[Task objective] Leaving out each picture, transcribe the lines of the listing below exactly from the first through the line that contains "11px; gap: 40px;".
• • •
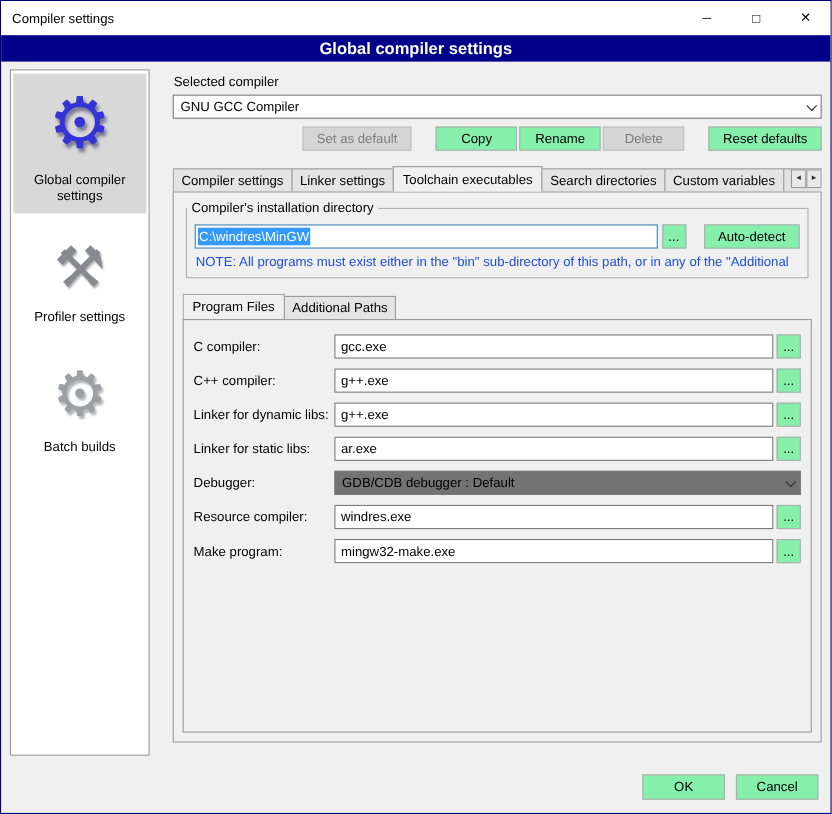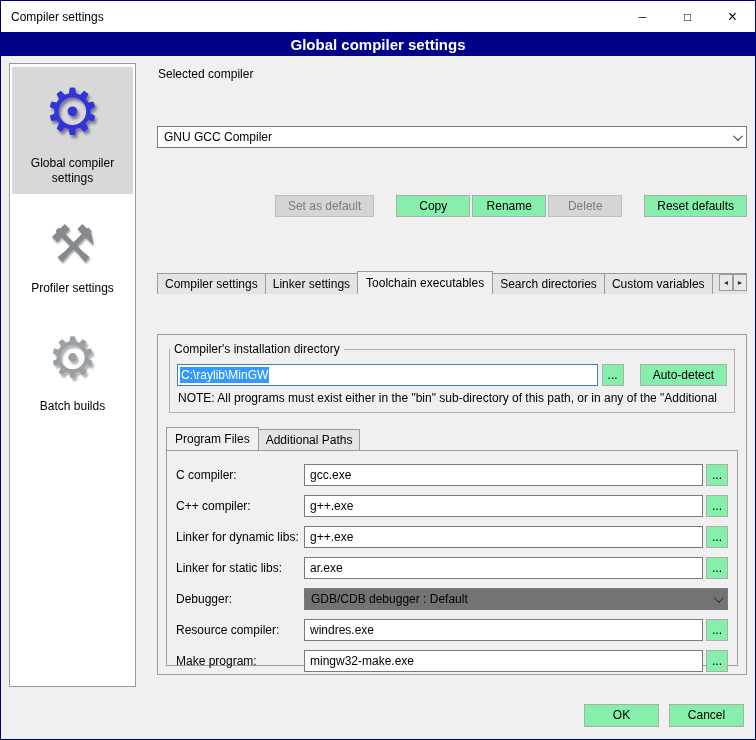--- a/index.html
+++ b/index.html
@@ -57,21 +57,21 @@
   }
   .side-item { text-align: center; padding: 4px 2px 8px; margin-bottom: 12px; }
   .side-item.selected { background: #d8d8d8; }
   .side-icon { display: flex; align-items: center; justify-content: center; line-height: 1; }
   .side-icon.gear-blue { height: 82px; font-size: 64px; color: #3434d6; text-shadow: 2px 3px 3px rgba(0,0,70,0.45); }
   .side-icon.profiler-tool { height: 68px; font-size: 52px; color: #86898e; text-shadow: 1px 2px 2px rgba(40,40,40,0.4); }
   .side-icon.gear-gray { height: 76px; font-size: 56px; color: #9aa0a4; text-shadow: 2px 3px 2px rgba(40,40,40,0.35); }
   .side-label { font-size: 12px; line-height: 15px; color: #000; padding-top: 3px; }
 
   
-  .main { flex: 1; display: flex; flex-direction: column; min-width: 0; padding: 0 0 12px 11px; gap: 40px; }
+  .main { flex: 1; display: flex; flex-direction: column; min-width: 0; padding: 0 0 12px 11px; }
 
   .sec-label { font-size: 12px; margin: 4px 0 5px 1px; }
 
   .combo {
     height: 22px; border: 1px solid #7a7a7a; background: #fff;
     display: flex; align-items: center; padding: 0 6px;
     font-size: 12px;
   }
   .combo .combo-text { flex: 1; white-space: nowrap; overflow: hidden; }
   .chev {
@@ -242,26 +242,26 @@
           <button class="tab-scroll">►</button>
         </div>
       </div>
 
       <div class="panel">
 
         <div class="groupbox">
           <span class="legend">Compiler's installation directory</span>
           <div class="dir-row">
             <div class="dir-input">
-              <span class="dir-sel" style="background-color: rgb(51, 153, 255); color: rgb(255, 255, 255);">C:\raylib\MinGW</span>
+              <span class="dir-sel" style="background-color: rgb(51, 153, 255); color: rgb(255, 255, 255);">C:\windres\MinGW</span>
             </div>
             <button class="btn dots">...</button>
             <button class="btn autodetect">Auto-detect</button>
           </div>
-          <div class="note" style="color: #000000;">NOTE: All programs must exist either in the "bin" sub-directory of this path, or in any of the "Additional</div>
+          <div class="note" style="color: #1d4ed8;">NOTE: All programs must exist either in the "bin" sub-directory of this path, or in any of the "Additional</div>
         </div>
 
         <div class="tabbar subtabbar">
           <div class="tab active">Program Files</div>
           <div class="tab">Additional Paths</div>
         </div>
 
         <div class="subpanel">
 
           <div class="frow">

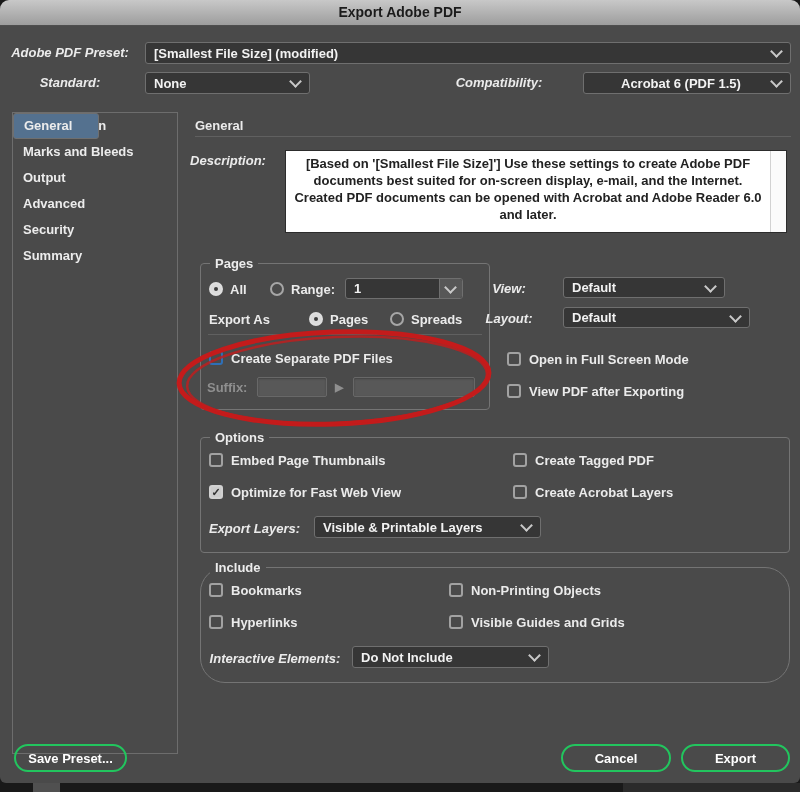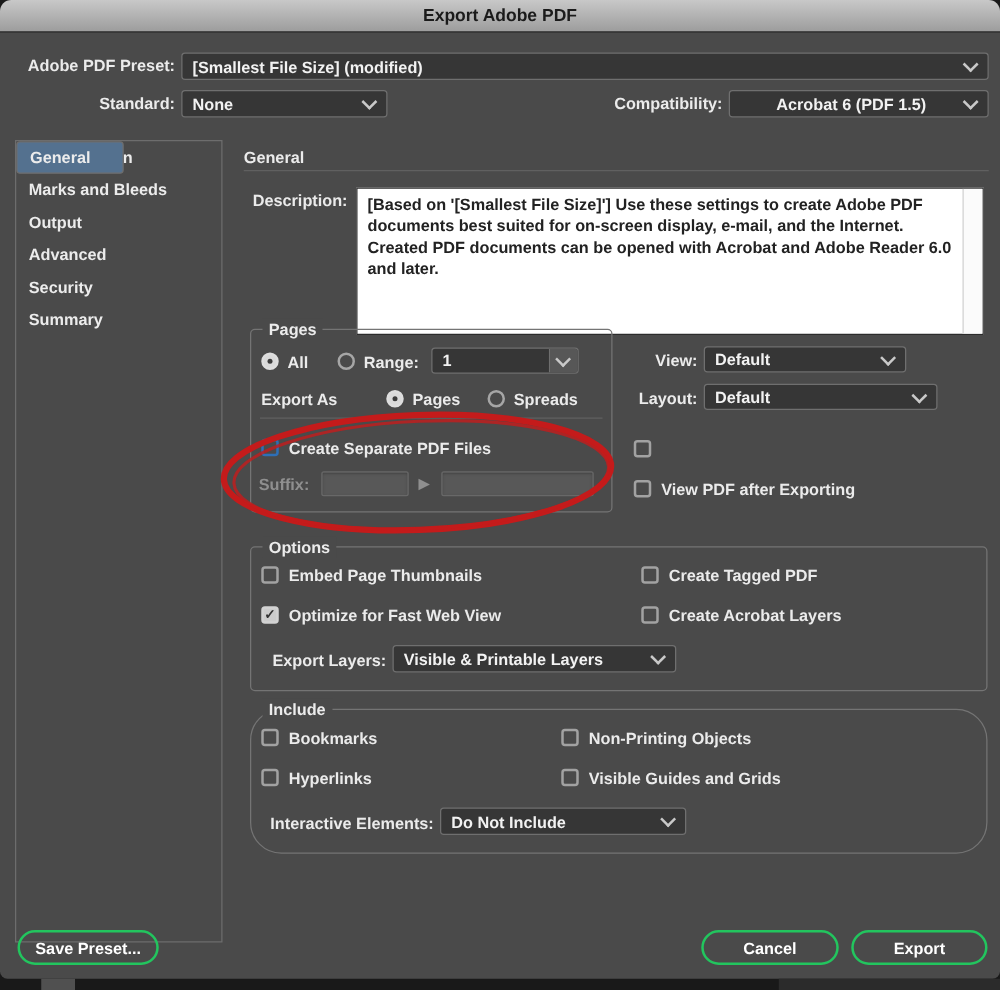--- a/index.html
+++ b/index.html
@@ -11,21 +11,21 @@
     position:absolute; left:0; top:0; width:800px; height:26px;
     background:linear-gradient(#c8c8c8,#9d9d9d);
     border-radius:9px 9px 0 0; box-sizing:border-box; border-bottom:1px solid #4e4e4e;
   }
   .title { text-align:center; font-size:14px; font-weight:bold; color:#1b1b1b; line-height:25px; }
   .dlg {
     position:absolute; left:0; top:26px; width:800px; height:757px;
     background:#4a4a4a; border-radius:0 0 6px 6px;
   }
   .lbl { position:absolute; color:#ebebeb; font-size:13px; font-weight:bold; white-space:nowrap; height:18px; line-height:18px; }
-  .lbl.r { text-align:right; }
+  .lbl.r { text-align:center;font-style:italic; }
   .lbl.dim { color:#8f8f8f; }
   .sel {
     position:absolute; background:#363636; border:1px solid #6f6f6f; border-radius:3px;
     box-sizing:border-box; color:#f2f2f2; font-size:13px; font-weight:bold;
     display:flex; align-items:center; padding:0 26px 0 8px; white-space:nowrap; cursor:default;
   }
   .chev {
     position:absolute; right:9px; top:50%; width:7px; height:7px; margin-top:-6px;
     border-right:2px solid #c9c9c9; border-bottom:2px solid #c9c9c9; transform:rotate(45deg);
   }
@@ -44,23 +44,23 @@
   .radio.on { background:#dadada; border-color:#dedede; }
   .radio.on::after { content:""; position:absolute; left:3px; top:3px; width:4px; height:4px; border-radius:50%; background:#3c3c3c; }
   .cb {
     position:absolute; width:14px; height:14px; border:2px solid #a2a2a2; border-radius:3px;
     box-sizing:border-box; color:#333; font-size:11px; font-weight:bold; text-align:center; line-height:10px;
   }
   .cb.checked { background:#cccccc; border-color:#d2d2d2; }
   .cb.blue { border-color:#2e6fb7; }
   .din { position:absolute; background:#585858; border:1px solid #686868; border-radius:2px; box-sizing:border-box; box-shadow:inset 0 1px 2px rgba(0,0,0,.25); }
   .ta {
-    position:absolute; left:285px; top:150px; width:502px; height:118px; background:#ffffff;
+    position:absolute; left:285px; top:150px; width:502px; height:83px; background:#ffffff;
     border:1px solid #2c2c2c; box-sizing:border-box; color:#222; font-size:13px; font-weight:bold;
-    line-height:17px; padding:4px 24px 20px 8px; overflow:hidden;
+    line-height:17px; padding:4px 24px 20px 8px; overflow:hidden;text-align:center;
   }
   .ta-scroll { position:absolute; top:0; right:0; bottom:0; width:15px; background:#fbfbfb; border-left:1px solid #d2d2d2; }
   .sidebar { position:absolute; left:12px; top:112px; width:166px; height:642px; border:1px solid #6d6d6d; box-sizing:border-box; }
   .side-item { height:26px; line-height:26px; padding-left:10px; color:#ececec; font-size:13px; font-weight:bold; white-space:nowrap; }
   .side-item.sel { background:#54718f; }
   .pill {
     position:absolute; border:2px solid #22c55e; border-radius:15px; background:transparent;
     color:#ffffff; font-size:13px; font-weight:bold; box-sizing:border-box;
     display:flex; align-items:center; justify-content:center; cursor:default; white-space:nowrap;
   }
@@ -141,20 +141,21 @@
   <div class="sel" style="left:563px;top:277px;width:162px;height:21px;">
     <span>Default</span>
     <span class="chev"></span>
   </div>
   <div class="lbl r" style="left:460px;width:98px;top:310px;">Layout:</div>
   <div class="sel" style="left:563px;top:307px;width:187px;height:21px;">
     <span>Default</span>
     <span class="chev"></span>
   </div>
   <div class="cb" style="left:507px;top:352px;"></div>
+  <div class="lbl" style="left:529px;top:351px;">Open in Full Screen Mode</div>
   <div class="cb" style="left:507px;top:384px;"></div>
   <div class="lbl" style="left:529px;top:383px;">View PDF after Exporting</div>
 
   <div class="fs" style="left:200px;top:437px;width:590px;height:116px;">
     <span class="fs-legend">Options</span>
   </div>
   <div class="cb" style="left:209px;top:453px;"></div>
   <div class="lbl" style="left:231px;top:452px;">Embed Page Thumbnails</div>
   <div class="cb" style="left:513px;top:453px;"></div>
   <div class="lbl" style="left:535px;top:452px;">Create Tagged PDF</div>

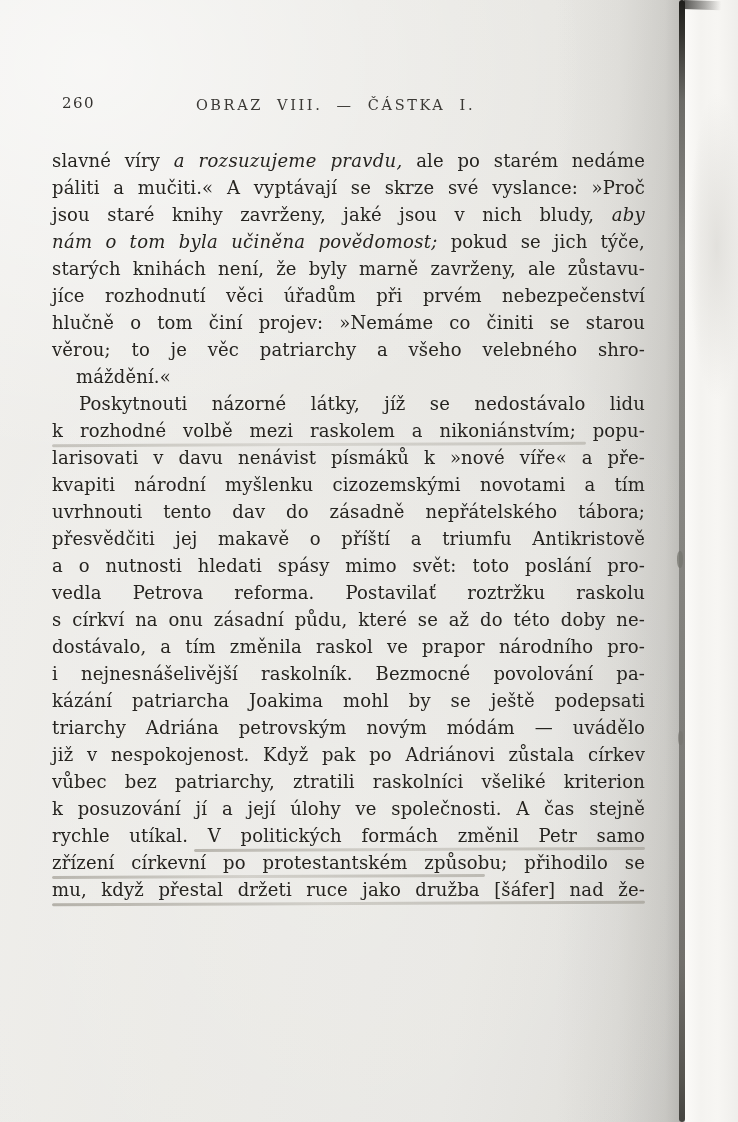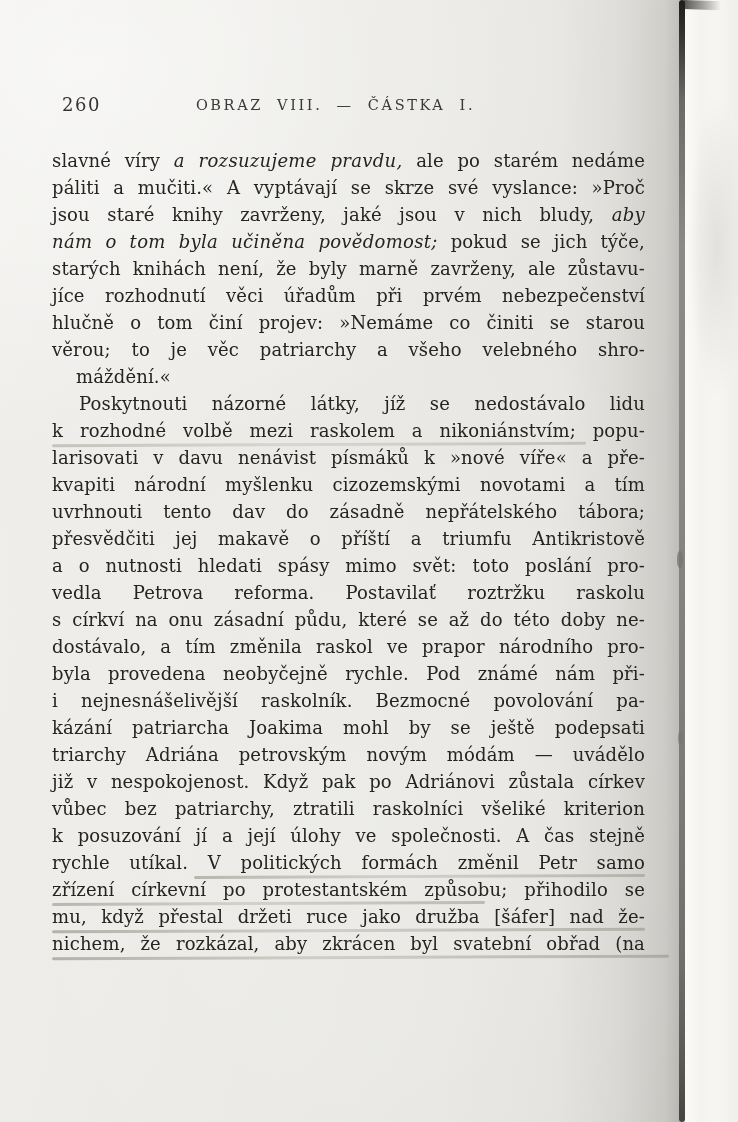--- a/index.html
+++ b/index.html
@@ -30,21 +30,21 @@
   .edge-wedge{
     position:absolute;left:684px;top:0;width:44px;height:9px;
     transform-origin:left top;transform:rotate(1.8deg);border-radius:0 0 8px 0;
     background:linear-gradient(to right, rgba(32,31,28,0.75), rgba(32,31,28,0.28) 55%, rgba(32,31,28,0) 85%);
   }
   .bump{position:absolute;border-radius:45%;background:#76756f;}
   .b1{left:677px;top:551px;width:6px;height:17px;opacity:.75;}
   .b2{left:678px;top:731px;width:5px;height:14px;opacity:.6;}
 
   .pagenum{
-    position:absolute;left:62px;top:94px;font-size:18px;letter-spacing:1.5px;color:#353330;
+    position:absolute;left:62px;top:94px;font-size:15px;letter-spacing:1.5px;color:#353330;
   }
   .runtitle{
     position:absolute;left:52px;top:97px;width:593px;text-align:center;
     transform:translateX(-13px);font-size:14.5px;letter-spacing:2.6px;word-spacing:7px;color:#3b3935;
   }
 
   .textblock{
     position:absolute;left:52px;top:147px;width:593px;
     font-size:18px;line-height:27px;color:var(--ink,#262420);
     letter-spacing:0.15px;word-spacing:1.5px;
@@ -89,26 +89,24 @@
         <div class="line indent"><span>Poskytnouti názorné látky, jíž se nedostávalo lidu</span></div>
         <div class="line"><span>k rozhodné volbě mezi raskolem a nikoniánstvím; popu-</span><div class="pencil" style="left: 0%; width: 90%; opacity: 0.5;"></div></div>
         <div class="line"><span>larisovati v davu nenávist písmáků k »nové víře« a pře-</span></div>
         <div class="line"><span>kvapiti národní myšlenku cizozemskými novotami a tím</span></div>
         <div class="line"><span>uvrhnouti tento dav do zásadně nepřátelského tábora;</span></div>
         <div class="line"><span>přesvědčiti jej makavě o příští a triumfu Antikristově</span></div>
         <div class="line"><span>a o nutnosti hledati spásy mimo svět: toto poslání pro-</span></div>
         <div class="line"><span>vedla Petrova reforma. Postavilať roztržku raskolu</span></div>
         <div class="line"><span>s církví na onu zásadní půdu, které se až do této doby ne-</span></div>
         <div class="line"><span>dostávalo, a tím změnila raskol ve prapor národního pro-</span></div>
-        <div class="line"><span>byla provedena neobyčejně rychle. Pod známé nám při-</span></div>
         <div class="line"><span>i nejnesnášelivější raskolník. Bezmocné povolování pa-</span></div>
         <div class="line"><span>kázání patriarcha Joakima mohl by se ještě podepsati</span></div>
         <div class="line"><span>triarchy Adriána petrovským novým módám — uvádělo</span></div>
         <div class="line"><span>již v nespokojenost. Když pak po Adriánovi zůstala církev</span></div>
         <div class="line"><span>vůbec bez patriarchy, ztratili raskolníci všeliké kriterion</span></div>
         <div class="line"><span>k posuzování jí a její úlohy ve společnosti. A čas stejně</span></div>
         <div class="line"><span>rychle utíkal. V politických formách změnil Petr samo</span><div class="pencil" style="left: 24%; width: 76%; opacity: 0.65;"></div></div>
         <div class="line"><span>zřízení církevní po protestantském způsobu; přihodilo se</span><div class="pencil" style="left: 0%; width: 73%; opacity: 0.65;"></div></div>
         <div class="line"><span>mu, když přestal držeti ruce jako družba [šáfer] nad že-</span><div class="pencil" style="left: 0%; width: 100%; opacity: 0.7;"></div></div>
-        <div class="line"><span>nichem, že rozkázal, aby zkrácen byl svatební obřad (na</span><div class="pencil" style="left: 0%; width: 104%; opacity: 0.7;"></div></div>
       </div>
     </div>
 </div>
 
 </body></html>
• • •
[Result below]
--- a/index.html
+++ b/index.html
@@ -57,21 +57,21 @@
   }
   .side-item { text-align: center; padding: 4px 2px 8px; margin-bottom: 12px; }
   .side-item.selected { background: #d8d8d8; }
   .side-icon { display: flex; align-items: center; justify-content: center; line-height: 1; }
   .side-icon.gear-blue { height: 82px; font-size: 64px; color: #3434d6; text-shadow: 2px 3px 3px rgba(0,0,70,0.45); }
   .side-icon.profiler-tool { height: 68px; font-size: 52px; color: #86898e; text-shadow: 1px 2px 2px rgba(40,40,40,0.4); }
   .side-icon.gear-gray { height: 76px; font-size: 56px; color: #9aa0a4; text-shadow: 2px 3px 2px rgba(40,40,40,0.35); }
   .side-label { font-size: 12px; line-height: 15px; color: #000; padding-top: 3px; }
 
   
-  .main { flex: 1; display: flex; flex-direction: column; min-width: 0; padding: 0 0 12px 11px; gap: 40px; }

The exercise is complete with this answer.